**DIRECTIONS FOR THIS TASK:**
Copy nothing but the text: reproduce each line of the listing exactly and leave the pictures out.
═════ DATA FOR REVIEW ═════
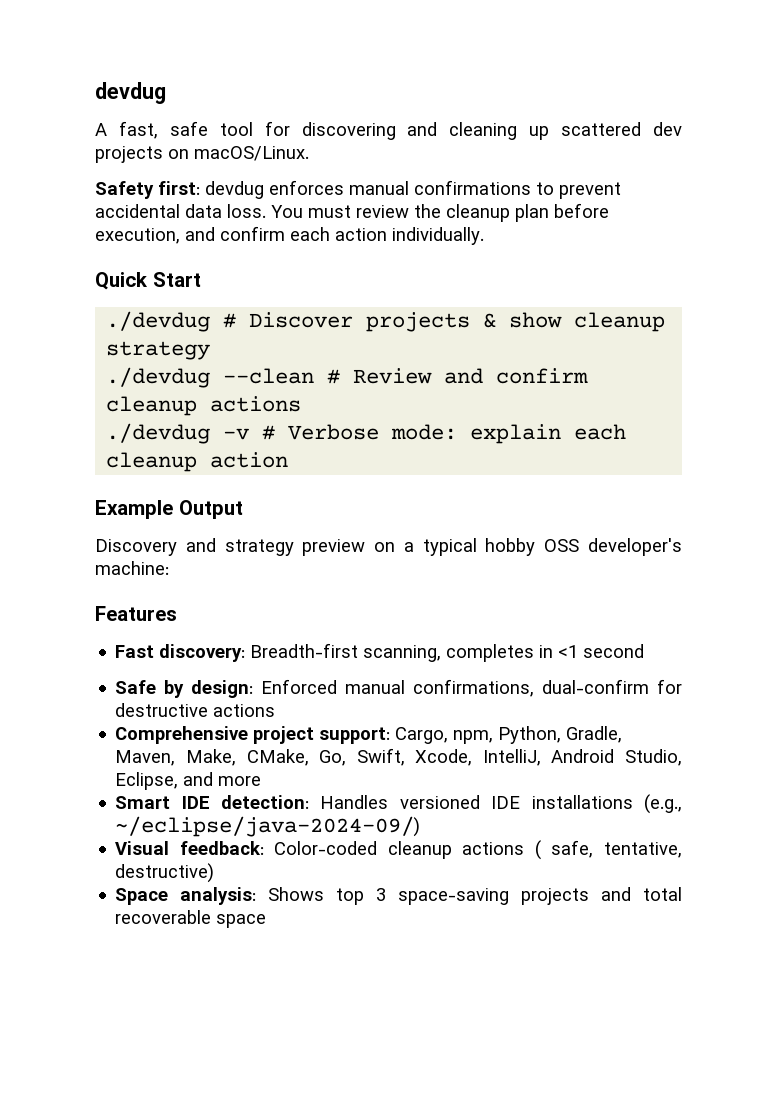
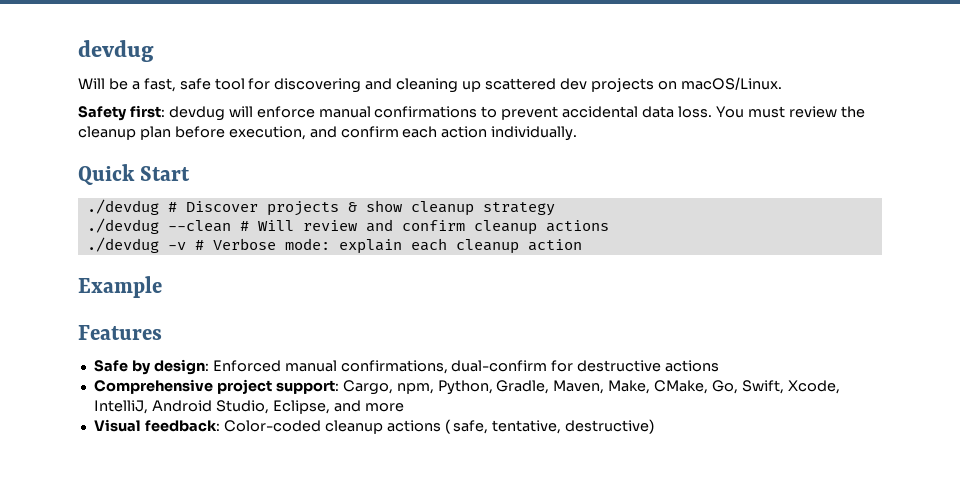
- A fast, safe tool for discovering and cleaning up scattered dev projects on macOS/Linux.
+ Will be a fast, safe tool for discovering and cleaning up scattered dev projects on macOS/Linux.
- Safety first: devdug enforces manual confirmations to prevent accidental data loss.
+ Safety first: devdug will enforce manual confirmations to prevent accidental data loss.
- ./devdug --clean # Review and confirm cleanup actions
+ ./devdug --clean # Will review and confirm cleanup actions
- Example Output
- Discovery and strategy preview on a typical hobby OSS developer's machine:
+ Example
  Features
- Fast discovery: Breadth-first scanning, completes in <1 second
- Smart IDE detection: Handles versioned IDE installations (e.g., ~/eclipse/java-2024-09/)
- Space analysis: Shows top 3 space-saving projects and total recoverable space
═════
**TASK RESULT:**
- A fast, safe tool for discovering and cleaning up scattered dev projects on macOS/Linux.
+ Will be a fast, safe tool for discovering and cleaning up scattered dev projects on macOS/Linux.
- Safety first: devdug enforces manual confirmations to prevent accidental data loss.
+ Safety first: devdug will enforce manual confirmations to prevent accidental data loss.
- ./devdug --clean # Review and confirm cleanup actions
+ ./devdug --clean # Will review and confirm cleanup actions
- Example Output
- Discovery and strategy preview on a typical hobby OSS developer's machine:
+ Example
  Features
- Fast discovery: Breadth-first scanning, completes in <1 second
- Smart IDE detection: Handles versioned IDE installations (e.g., ~/eclipse/java-2024-09/)
- Space analysis: Shows top 3 space-saving projects and total recoverable space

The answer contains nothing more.